By Jonny Lupsha, Wondrium Staff Writer
DNA database process used for crime-solving may help identify unknown soldiers. The U.S. Department of Defense (DoD) has tried for decades to verify the identities of the thousands of American troops who died in World War II but were unidentifiable. Genes hold our unique blueprints.

Since the beginning of World War II, efforts have been made to bring closure to the families of soldiers who never returned home to the United States. Most troops killed in action were identified through their dog tags, matching remains with on-file dental records, or other means. However, according to the official Defense POW/MIA Accounting Agency website, “Today, more than 72,000 Americans remain unaccounted for from WWII.”
Historically, family members of missing soldiers were asked to come forward to provide DNA samples to match to unidentified remains. Now, the DoD is considering approaching the problem from the opposite angle: uploading DNA from buried, unknown soldiers to a public genetics database and searching for matches. This approach has been used in the past to identify murderers in cold cases such as the Golden State Killer.
In his video series Understanding Genetics: DNA, Genes, and Their Real-World Applications, Dr. David Sadava, Adjunct Professor of Cancer Cell Biology at the City of Hope Medical Center in Duarte, California, explained how genetic testing is involved in forensics.

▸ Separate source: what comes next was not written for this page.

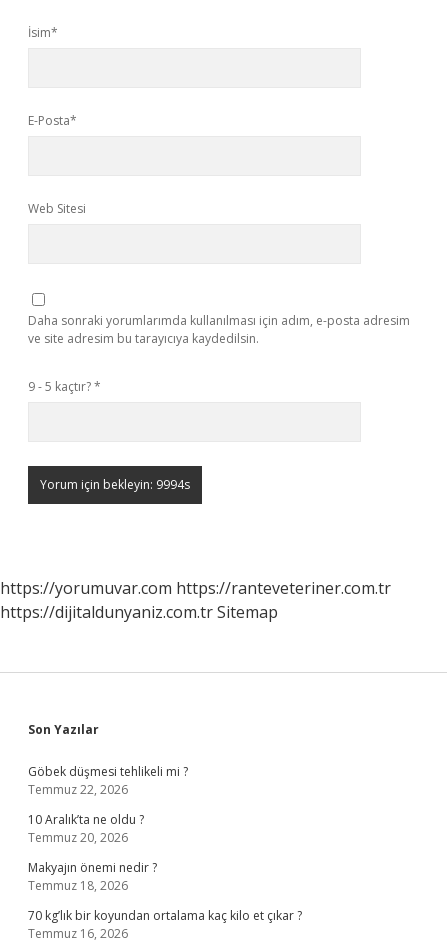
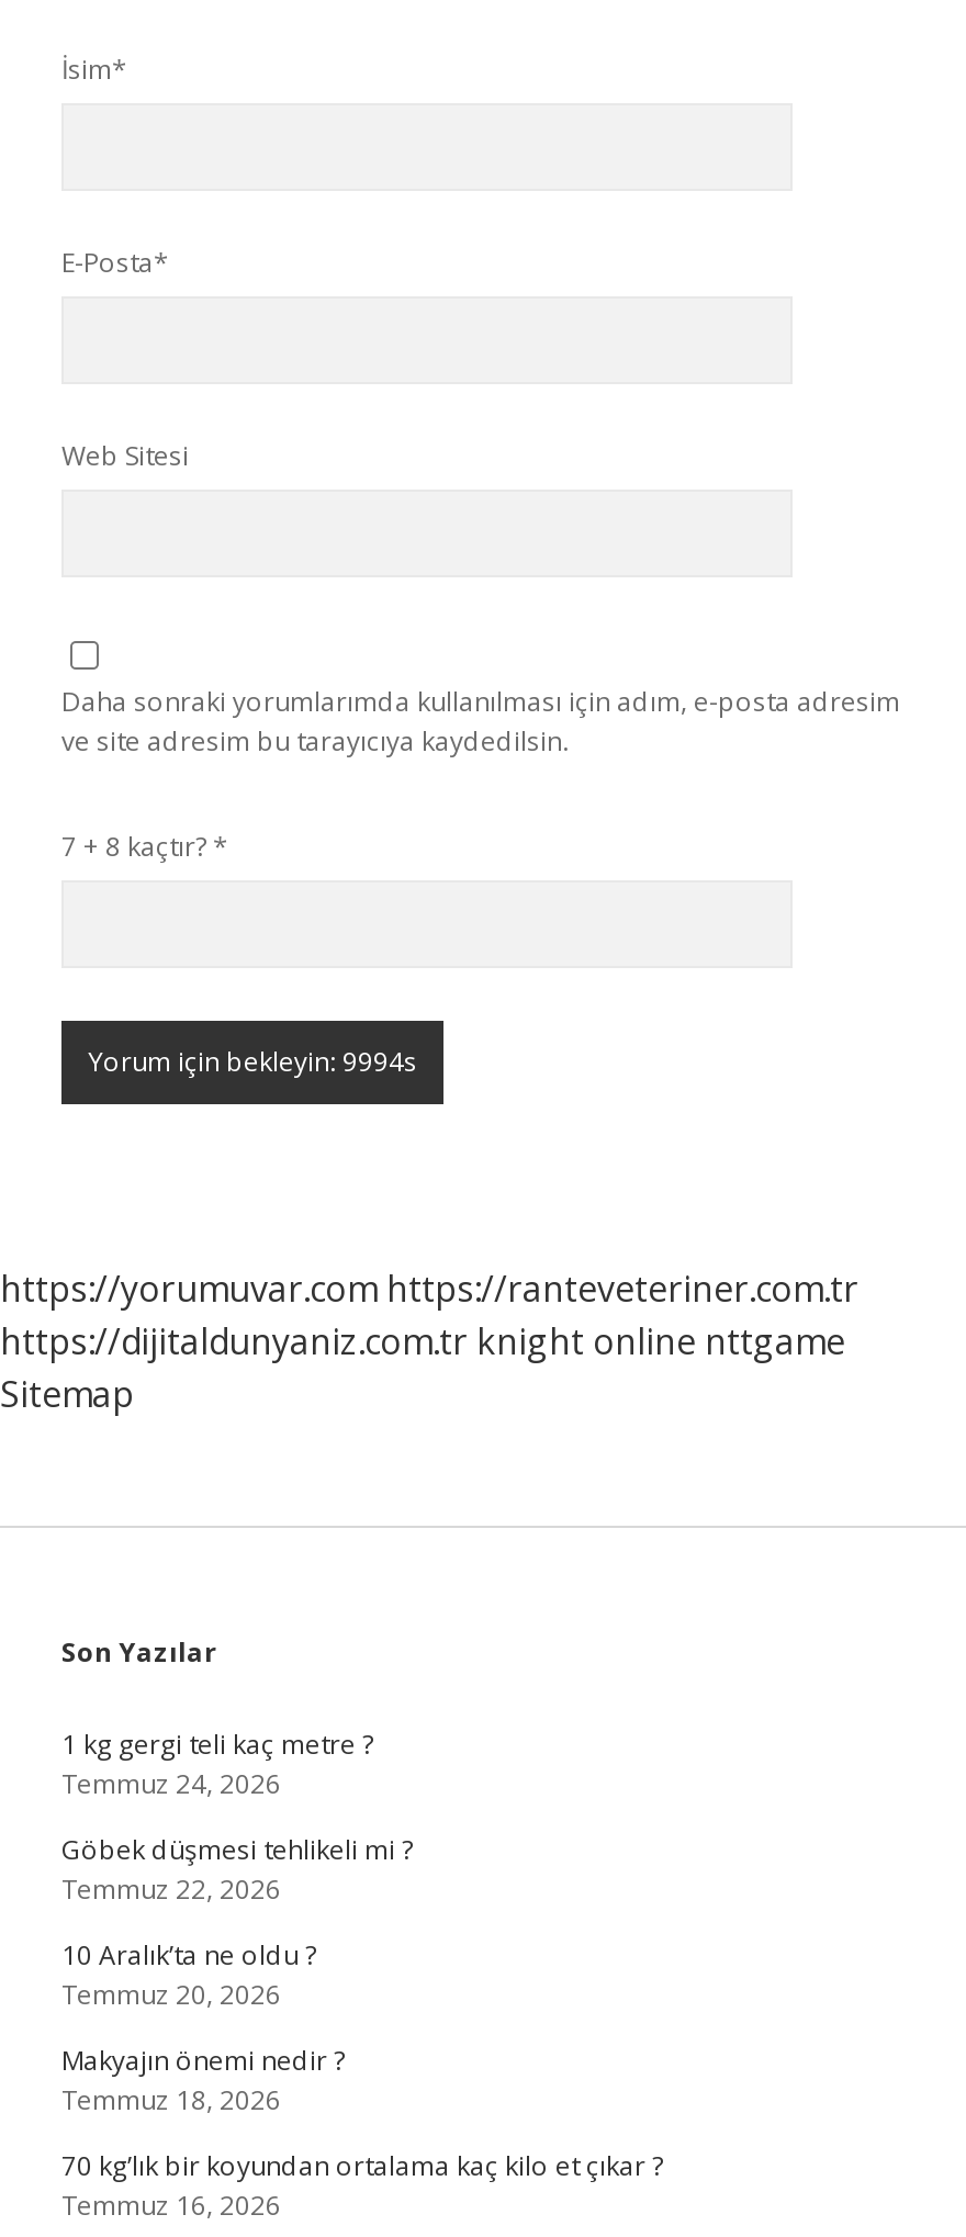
[28,378,101,395] 9 - 5 kaçtır? * -> [61,828,228,865] 7 + 8 kaçtır? *
[0,601,278,623] https://dijitaldunyaniz.com.tr Sitemap -> [0,1317,845,1418] https://dijitaldunyaniz.com.tr knight online nttgame | Sitemap
none -> [61,1725,373,1802] 1 kg gergi teli kaç metre ? | Temmuz 24, 2026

Genotype Analysis for Identification
As we know, DNA exists in every cell of the body and each person’s DNA is different. A DNA strand resembles a twisting ladder, in which each leg of the ladder is a backbone of alternating groups of sugar and phosphate. Meanwhile, each rung of the ladder is made up of paired chemical bases: adenine, cytosine, guanine, or thymine; abbreviated as A, C, G, and T, respectively.

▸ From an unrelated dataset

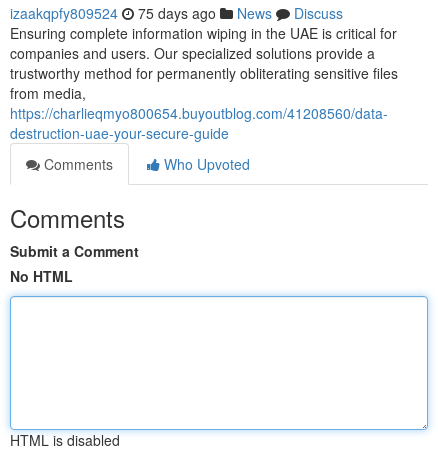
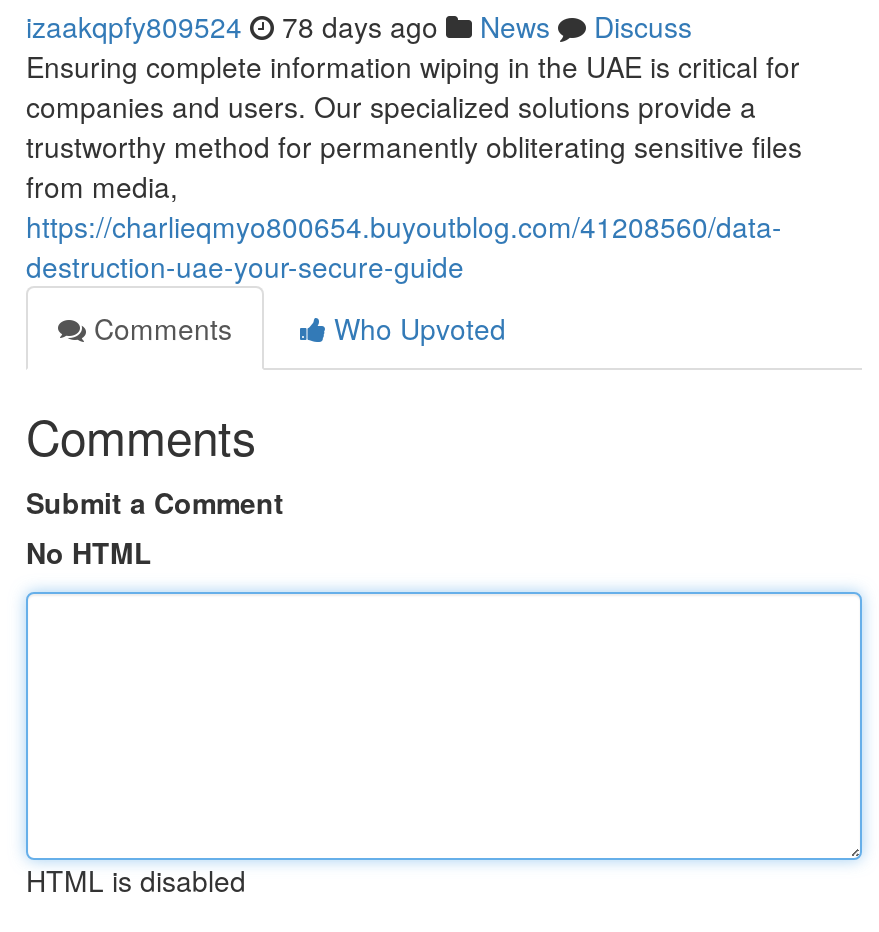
[10,3,343,23] izaakqpfy809524 75 days ago News Discuss -> [26,6,692,46] izaakqpfy809524 78 days ago News Discuss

Each of these bases prefers to be paired with one other: adenine and thymine bond with each other, as do cytosine and guanine. While all of us have these four pairings—A to T, T to A, C to G, and G to C—repeating countless times in our DNA, their order and the amount of each pairing is unique.
“Human genome sequencing has revealed that the genome contains short sequences, about two to 10 base pairs long, that are repeated many times in tandem,” Dr. Sadava said. “These are appropriately called short tandem repeats. Looking through the whole genome, there are these different short tandem repeats, and the repeat numbers are inherited.”
In one example Dr. Sadava gave, looking at one leg of the DNA ladder, we may find the sequence TCAT repeated five times at one location and seven times in another. Since the repeats are inherited, this means the sequence of five TCATs comes from one parent while the sequence of seven TCATs comes from the other parent.
“Suppose five [TCATs in a row] is present 50% of the time in the population and seven [TCATs in a row] is present 50% of the time in the population of the United States of America,” Dr. Sadava said.
This would mean that in order to find out how many people in the United States have both short tandem repeats—five TCATs in a row and seven TCATs in a row—in their DNA, you would have to multiply the odds of each occurrence. One half times one half is one quarter, or 25%. This may not narrow down the population much, but there are 13 short tandem repeat sequences used for DNA identification, some of which occur much less often.
By using the 13 short tandem repeats, DNA identification can narrow down someone’s identity to a single person. This may soon help thousands of families of unaccounted-for World War II soldiers to find closure.